They very well could pull you over, revoke your license, and forbid you from
driving.... If you were driving on their land or driving their car. They have
to provide no justification for these actions either. They can reassign you to
do something else or simply lay you off with a short notice.

> Companies don't put me in prison. Companies don't extort me under threat of
> violence. Companies don't enslave me.

Companies can put you in prison using the state. Companies can and do extort
workers on certain terms like withholding paychecks and so on. Companies
absolutely enslave people by for instance telling them a myriad of ways in
which they can and can not conduct their lives.

Her argument is that companies are communist dictatorships and they are all
communist dictatorships, so you can not escape their control no matter who you
are working for. Considering that you spend most of your life under control of
such governments either one or another, these governments determine most of
your life.

And I would say indoctrination to such governments starts with schooling which
teaches you to obey and not question such governments.

> Imagine a government that assigns almost everyone a superior whom they must
> obey. Although superiors give most inferiors a routine to follow, there is
> no rule of law. Orders may be arbitrary and can change any time, without
> prior notice or opportunity to appeal. Superiors are unaccountable to those
> they order around. They are neither elected nor removable by their
> inferiors.

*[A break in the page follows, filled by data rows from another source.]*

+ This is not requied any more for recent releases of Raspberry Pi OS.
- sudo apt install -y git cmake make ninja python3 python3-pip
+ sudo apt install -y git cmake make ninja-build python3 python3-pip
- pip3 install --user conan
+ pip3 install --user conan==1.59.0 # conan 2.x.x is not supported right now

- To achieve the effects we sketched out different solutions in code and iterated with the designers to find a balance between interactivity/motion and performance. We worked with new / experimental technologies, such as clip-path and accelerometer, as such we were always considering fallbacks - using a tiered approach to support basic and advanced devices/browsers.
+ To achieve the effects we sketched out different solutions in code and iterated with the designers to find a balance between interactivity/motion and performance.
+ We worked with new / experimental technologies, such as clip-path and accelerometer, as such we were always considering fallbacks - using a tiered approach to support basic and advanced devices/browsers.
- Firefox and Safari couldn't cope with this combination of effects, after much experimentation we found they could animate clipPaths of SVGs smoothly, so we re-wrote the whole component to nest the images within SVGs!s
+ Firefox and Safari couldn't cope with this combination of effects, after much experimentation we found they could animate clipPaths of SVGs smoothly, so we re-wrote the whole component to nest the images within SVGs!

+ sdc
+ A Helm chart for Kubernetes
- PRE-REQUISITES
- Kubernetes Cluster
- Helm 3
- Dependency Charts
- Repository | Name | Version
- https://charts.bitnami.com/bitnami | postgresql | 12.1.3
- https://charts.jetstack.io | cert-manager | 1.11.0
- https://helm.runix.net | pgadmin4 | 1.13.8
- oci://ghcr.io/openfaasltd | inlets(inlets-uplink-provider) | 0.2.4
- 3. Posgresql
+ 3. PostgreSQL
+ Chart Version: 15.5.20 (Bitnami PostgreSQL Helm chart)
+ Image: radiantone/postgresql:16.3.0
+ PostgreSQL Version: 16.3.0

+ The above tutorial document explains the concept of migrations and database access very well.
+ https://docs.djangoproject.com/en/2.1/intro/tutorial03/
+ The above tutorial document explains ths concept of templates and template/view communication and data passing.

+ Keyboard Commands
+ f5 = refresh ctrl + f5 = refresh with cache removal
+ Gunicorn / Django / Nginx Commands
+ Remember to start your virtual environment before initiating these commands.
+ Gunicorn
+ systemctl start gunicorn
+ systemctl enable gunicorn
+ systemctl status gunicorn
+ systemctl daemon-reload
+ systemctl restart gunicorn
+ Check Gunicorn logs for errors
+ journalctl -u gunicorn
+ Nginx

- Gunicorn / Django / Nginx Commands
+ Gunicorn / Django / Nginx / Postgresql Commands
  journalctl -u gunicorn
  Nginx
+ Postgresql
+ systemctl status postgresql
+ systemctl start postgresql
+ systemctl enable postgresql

Inferiors have no right to complain in court . . . except in a
> few narrowly defined cases . . . The most highly ranked individual takes no
> orders but issues many. The lowest-ranked may have their bodily movements
> and speech minutely regulated for most of the day . . . This government does
> not recognize a personal or private sphere of autonomy free from sanction.
> It may prescribe a dress code and forbid certain hairstyles. Everyone lives
> under surveillance . . . Suspicious searches of their bodies and personal
> effects may be routine . . . The government may dictate the language spoken
> . . . It may forbid certain topics of discussion. People can be sanctioned
> for their consensual sexual activity or for their choice of spouse . . .
> They can be sanctioned for their political activity and required to engage
> in political activity they do not agree with.

> The economic system of the society run by this government is communist. The
> government owns all the nonlabor means of production in the society it
> governs . . . The vast majority have no realistic option but to try to
> immigrate to another communist dictatorship . . . (37-38)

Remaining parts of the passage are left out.